MacMahon: I’d give the Mavs a puncher’s chance against Portland or Houston, but that’s it as far as potential playoff foes. And it doesn’t look likely that either of those teams will be a top-three seed. If the Mavs get matched up with the Thunder or Spurs, the question isn’t whether the Mavs can win the series. It’s whether they can win a playoff game for the first time since the title-clincher in Miami.
2. Where will the Mavs finish in the West standings?
Gutierrez: I think their schedule dictates that they are due for a fall. The schedule is rather favorable in February but becomes monstrous in March. Facing teams like Oklahoma City (twice) Portland, Indiana, Golden State among others mean that losses are going to come. That’s not to say that they’re going to lose all of them, but loses are coming. Golden State’s struggles this season have been surprising to an extent, but they’re too talented and explosive to be held down. I think they start to hit their stride as the season winds down. It’s a fight between the Mavericks, Warriors and Suns for positioning, with the Grizzlies being on the outside looking in. When the dust settles, the Mavericks end up making the playoffs, but I think they wind up being the seventh seed in the West.
Taylor: The Mavs dropped from sixth to eighth with one loss. I'd say when the season ends they're going to be seventh. The biggest task for the Mavs is to beat the teams they're supposed to beat. They can't really afford any more losses to the dredges of the league.
MacMahon: I’ve been surprised by two things on this subject over the last couple of months. I expected Phoenix to fade and Golden State to make a push for a top-four seed. The Suns have held strong despite Eric Bledsoe’s absence, and the Warriors have been the West’s biggest underachievers. The Mavs’ playoff seed -- and let’s not just dismiss the possibility of the Grizzlies grabbing a spot from one of these teams -- could come down to tie-breakers with the Suns and Warriors. The Mavs have split with the Warriors so far and still see them at home and on the road. They are 1-1 against the Suns, whose only remaining meeting with the Mavs is April 12 in Dallas. As tight as the West is, that could be the difference between a sixth seed and a lottery pick. I’ll wager on the Mavs finishing seventh.
3. Who is the biggest X factor for the Mavs the rest of the season?
Gutierrez: I’m not really sure how it’s not Samuel Dalembert. It’s an exaggeration to say that this team can score in its sleep, but they’re really efficient on the offensive end of the floor. That means that the emphasis continues to be place on the defensive end of the floor. Dallas continues to be a dramatically different team when they have an active and motivated Dalembert. Rick Carlisle and the players will openly tell you that things are different when he plays well. If he can bring any form on positive and consistent play for the final stretch of the season, Dallas has a chance to sustain its pace. That said, it’s a dangerous proposition to depend on the enigmatic center.
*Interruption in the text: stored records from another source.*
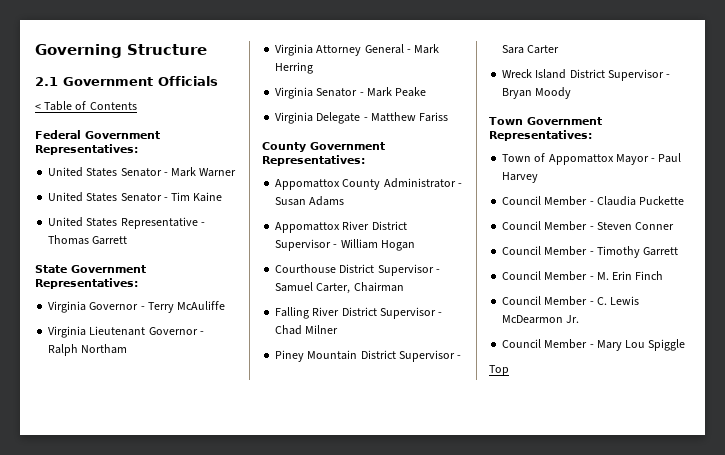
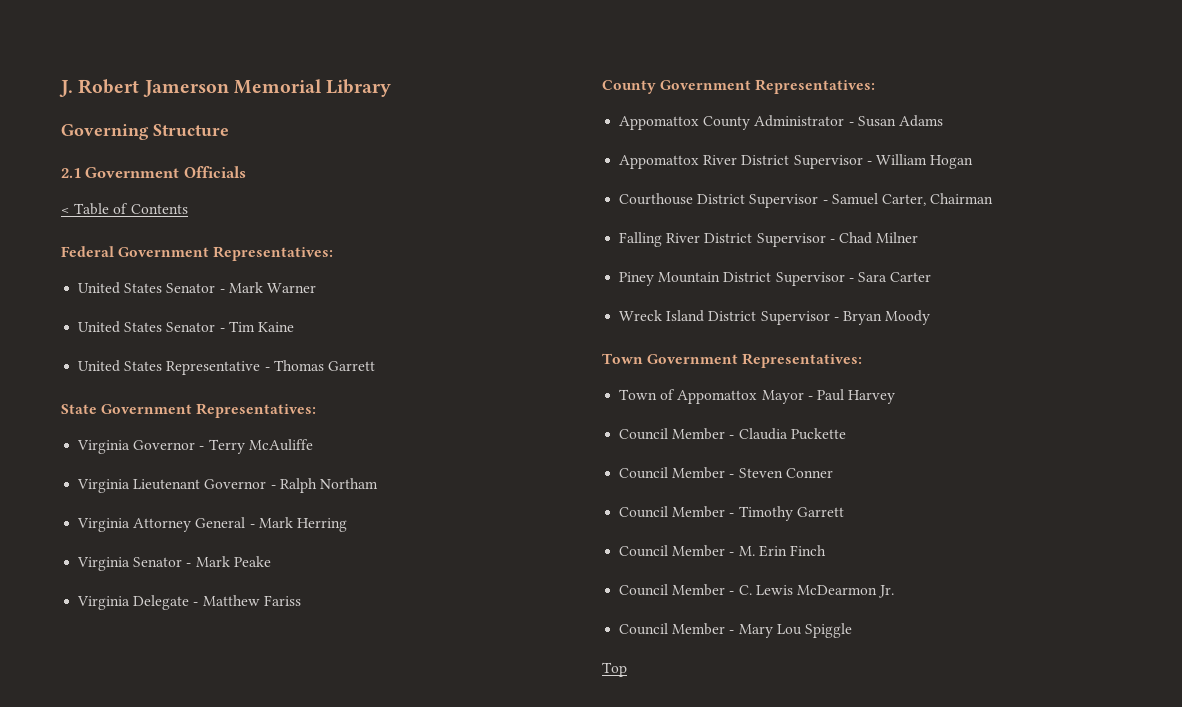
(35, 51) none -> [59,79,392,97] J. Robert Jamerson Memorial Library //

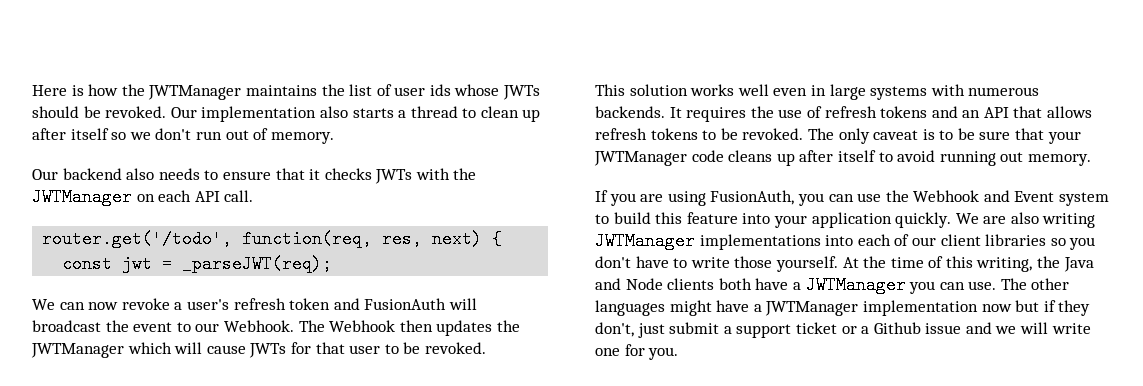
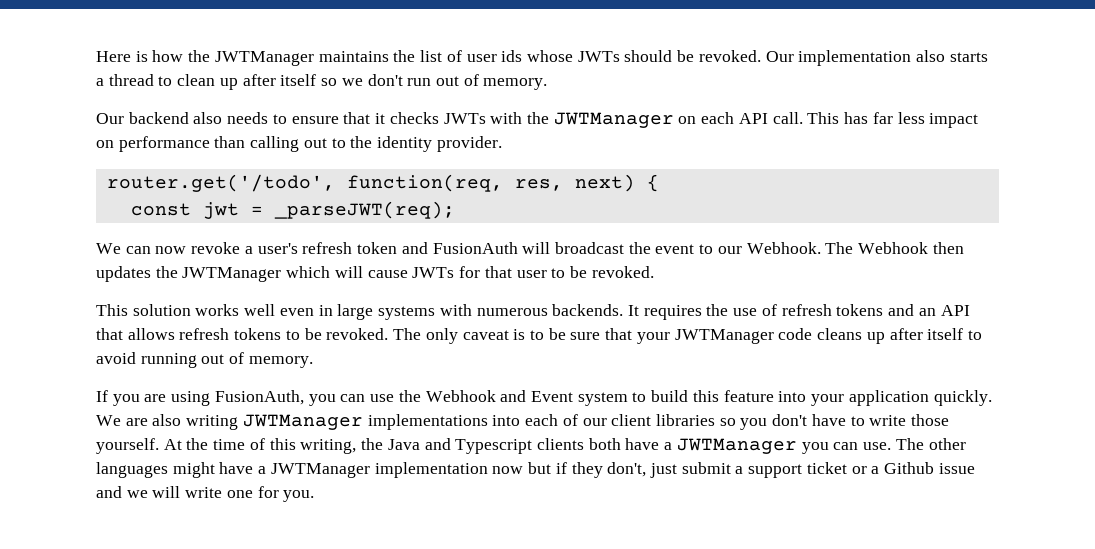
(254, 196) none -> [807,112,979,128] [96,136,502,152] This has far less impact on performance than calling out to the identity provider.
(1024, 157) none -> [229,352,245,364] of
[625,278,663,290] Node -> [455,439,533,454] Typescript

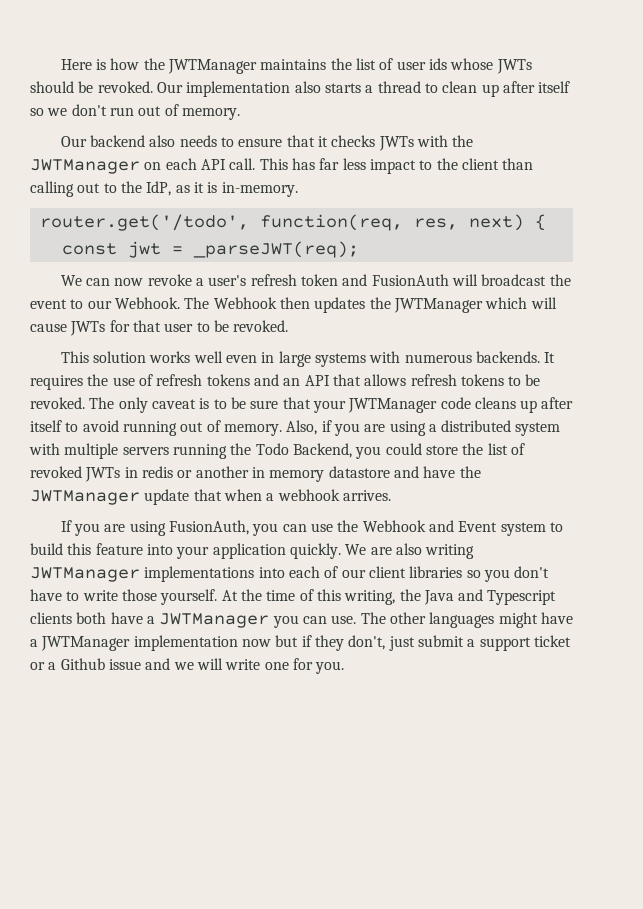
[96,136,210,152] on performance -> [419,158,499,170] to the client
[377,136,502,152] identity provider. -> [146,181,298,197] IdP, as it is in-memory.
(313, 362) none -> [286,420,561,436] [29,443,525,459] [30,466,481,482] [30,489,391,505] Also, if you are using a distributed system with multiple servers running the Todo Backend, you could store the list of revoked JWTs in redis or another in memory datastore and have the JWTManager update that when a webhook arrives.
Taylor: It pains me to say this because he hasn't earned our trust, but Samuel Dalembert is the Mavs' X factor. There is noticeable difference in the way the Mavs defend when he's on the court and playing well. The problem, of course, is that we never know when that's going to happen. We know what almost every other player gives the Mavs on a nightly basis. We have no idea what Dalembert will do.
MacMahon: OK, this one was a layup with Dalembert, but I’ll discuss another X factor: Vince Carter. The Mavs are a tough team to beat when Carter brings efficient scoring off the bench. Dallas is 14-6 when Carter shoots at least 45 percent from the floor this season. Conversely, they’re 10-13 when he shoots less than 35 percent. The Mavs’ biggest challenge is being able to hold their ground when Dirk sits down. For better or worse, Carter is a huge part of that.